В краткосрочной перспективе для одной услуги особой разницы нет.
Если вы решите, что вам нужно настроить больше служб, использующих SSL, то вы можете обнаружить, что установка центра сертификации была бы лучшим выбором.
Если вы настроите ЦС, вы сможете заставить своих клиентов доверять ЦС и, следовательно, любым сертификатам, которые он подписывает. Как только они появятся в CA, добавление дополнительных услуг станет легким. При большом количестве самозаверяющих сертификатов пользователю придется принимать каждый сертификат отдельно.
Вы говорите, что у вас Windows CA? Если он у вас уже есть, я бы его использовал.
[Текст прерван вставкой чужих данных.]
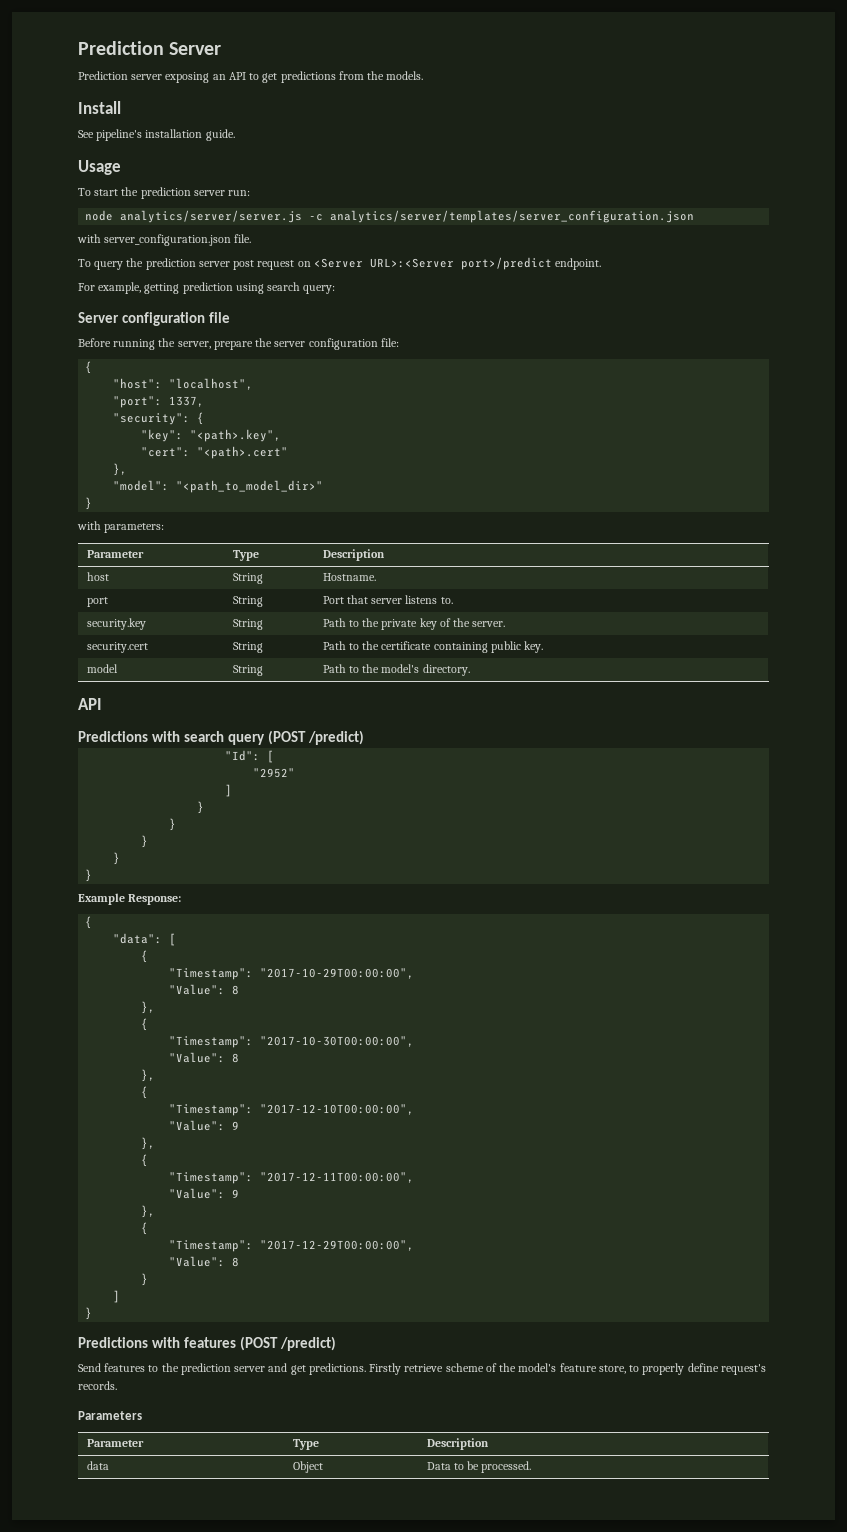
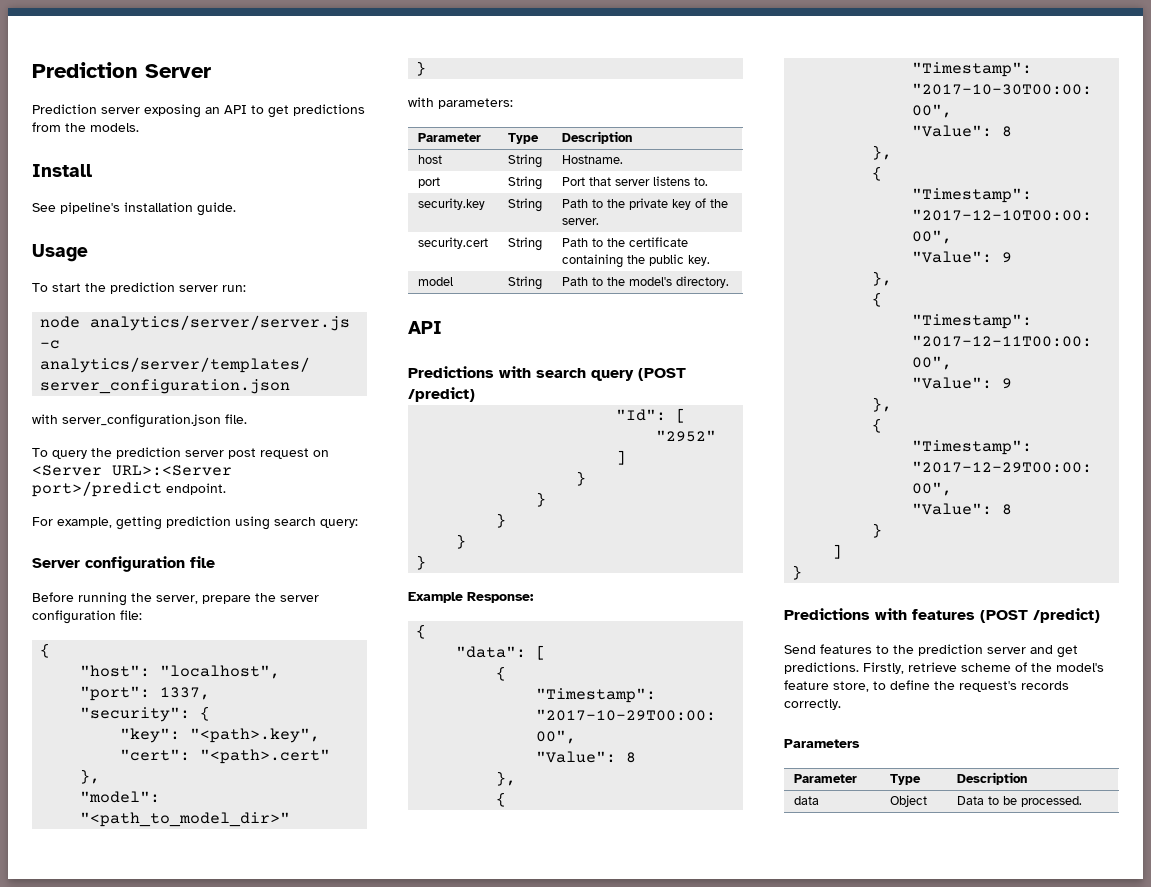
(488, 647) none -> [626,255,645,264] the
[369,1363,402,1375] Firstly -> [863,662,904,674] Firstly,
[642,1363,766,1375] [78,1381,117,1390] properly define request's records. -> [890,680,1069,692] [784,699,841,710] define the request's records correctly.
Если у вас его еще нет, у меня возникнет соблазн использовать легкую систему, такую как TinyCA, которую вы могли бы запускать в виртуальной машине или с Linux на USB-диске.
Сертификат может содержать информацию о том, для каких видов использования он разрешен, например, разрешено ли его использовать для подписи других сертификатов открытого ключа или это сертификат ЦС. Некоторые реализации могут проверять такую информацию и отказываться принимать сертификат для определенных целей без правильной информации.
Примеры этой дополнительной информации включают:
Если вы создаете свой собственный самозаверяющий сертификат и хотите использовать его в качестве сертификата CA, и вы хотите повысить свои шансы на его принятие любым программным обеспечением, с которым вы его будете использовать, вам, вероятно, следует убедиться, что он содержит правильно настроенные значения для этих двух расширений, о которых я упоминал выше.
Если вы опустите эти два расширения, многие реализации могут по-прежнему рассматривать его как сертификат CA, а некоторые реализации - нет.
Если вы хотите подписывать свои собственные сертификаты, вам понадобится ЦС (будь то ваш или официальный). Но вам не нужно продвигать свой CA к пользователям, если вы не планируете подписывать несколько сертификатов и хотите, чтобы ваши пользователи принимали только один (то есть, если они установят ваш CA, все выпущенные вами сертификаты будут приняты). Возможно, в долгосрочной перспективе было бы лучше подтолкнуть CA.
Разве это не одно и то же? Сертификат, выданный вашим собственным внутренним центром сертификации, является «самоподписанным», то есть он не был выпущен внешним центром сертификации, верно?